Simpanlah air mata - air mata tangisan itu semua sebagai bekal untuk menginsafi di atas segala kelalaian yang telah melanda diri, segala dosa-dosa yang berupa bintik-bintik hitam yang telah mengkelamkan hati hingga sukar untuk menerima hidayah dari Allah SWT. Seru lah air mata itu dari persembunyiannya di balik kelopak mata agar ia menetes membasahi dan mencuci hati agar ia putih kembali. Semoga ia juga dapat melebur dosa-dosa dan akan mendapat ampunan-Nya jua.

Junjungan Mulia bersabda "Ada 2 biji mata yang tak tersentuh api neraka, mata yang menangis di waktu malam hari karena takut kepada Allah SWT dan 2 biji mata yang menjaga pasukan fi sabillah di waktu malam."

"Di antara 7 golongan manusia yang akan mendapat naungan Allah di hari qiamat, yaitu seseorang yang berzikir sendirian lalu mengenang tentang kebesaran Allah SWT lalu bercucuran air matanya."

"Jika tubuh seseorang hamba gemetar karena takut kepada Allah, maka berguguran lah dosa-dosanya bak gugurnya dedaunan dari pepohonan kering."

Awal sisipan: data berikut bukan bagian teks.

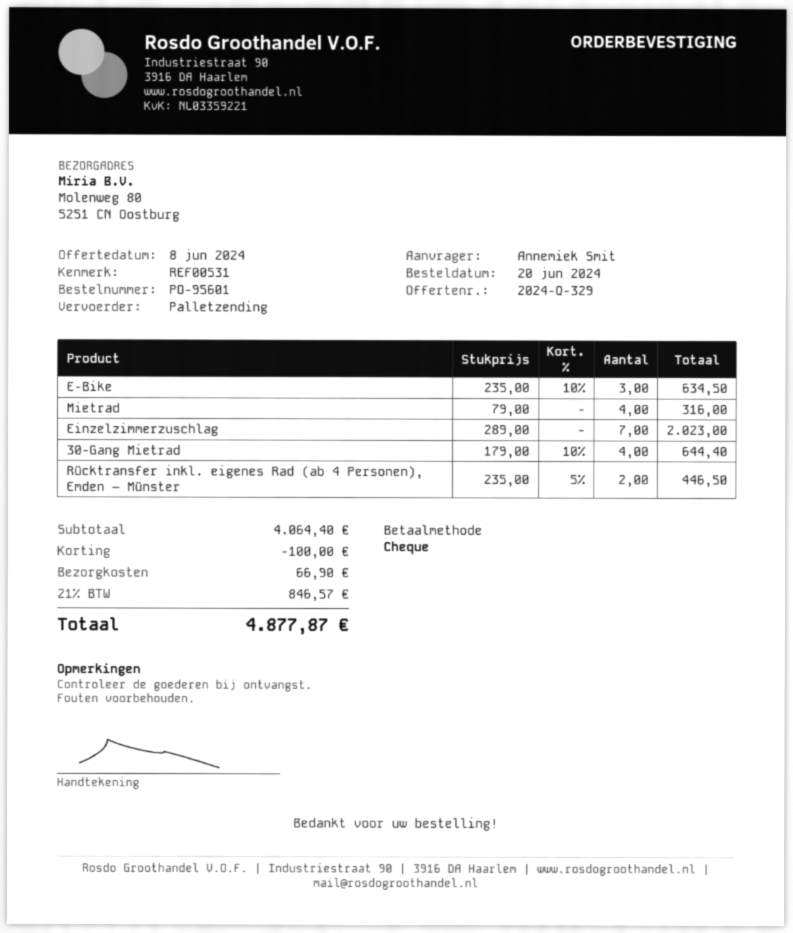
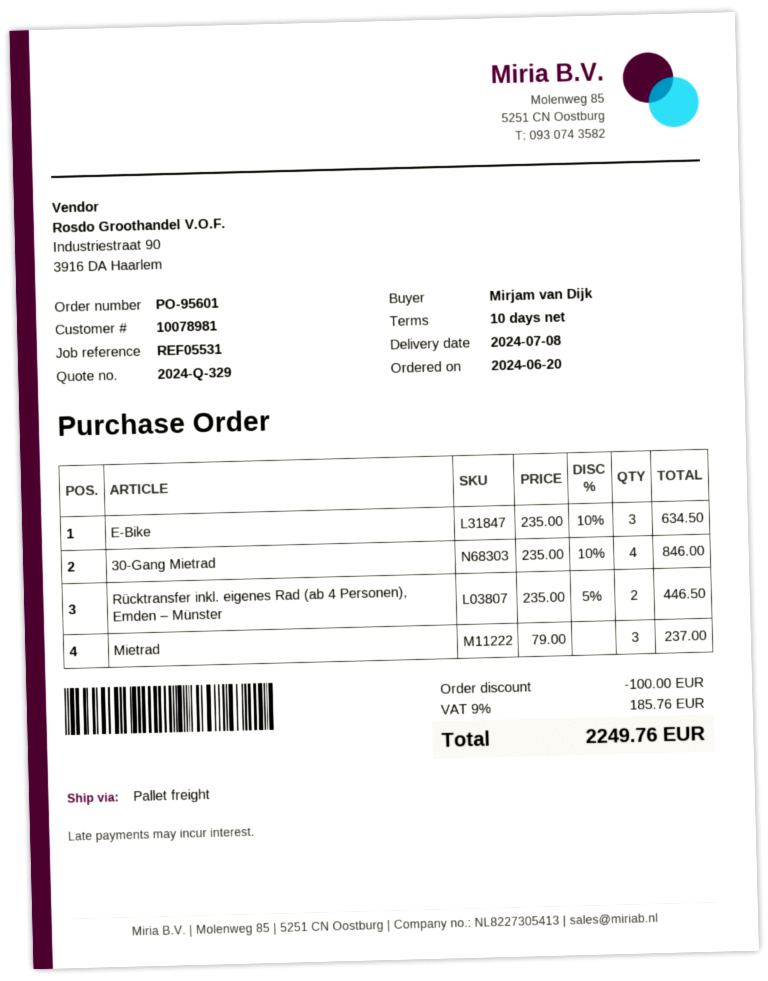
reference: REF00531 -> REF05531
ordered by: Annemiek Smit -> Mirjam van Dijk
Mietrad: 4 x 79.00 = 316.00 -> 3 x 79.00 = 237.00
Einzelzimmerzuschlag: 7 x 289.00 = 2023.00 -> none
30-Gang Mietrad: 4 x 179.00 - 10% = 644.40 -> 4 x 235.00 - 10% = 846.00
shipping: 66.90 -> none
tax: 21% = 846.57 -> 9% = 185.76
total: 4877.87 -> 2249.76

Berkata Salman Al Faarisi r.a "Aku dibuat menangis atas 3 perkara:

   1. Berpisah dengan Rasulullah SAW dan para sahabat-sahabat.
   2. Ketakutan seorang yang perkasa tatkala melihat malaikat Israil datang mencabut nyawanya.
   3. Aku tidak tahu di akhirat kelak aku akan di perintahkan untuk ke surga atau neraka.

Air mata itu tanda rahmat Tuhan. Rasulullah SAW bersabda: "Jagalah mayat ketika kematiannya & perhatikanlah 3 perkara:

   1. Apabila dahi nya berkeringat.
   2. Airmatanya berlinang.
   3. Hidungnya keluar cairan seperti ingus.

karena hal-hal tersebut menandakan rahmat Allah SWT untuk si mayat. (riwayat dari Salman al Faarisi)

Sucikanlah 4 hal dengan 4 perkara: "Wajahmu dengan linangan air mata keinsafan, lidahmu basah dengan berzikir kepada Penciptamu, Hatimu takut dan gemetar kepada kehebatan Rabbmu, dan dosa-dosa yang silam disulami dengan taubat kepada Dzat yang Memiliki mu."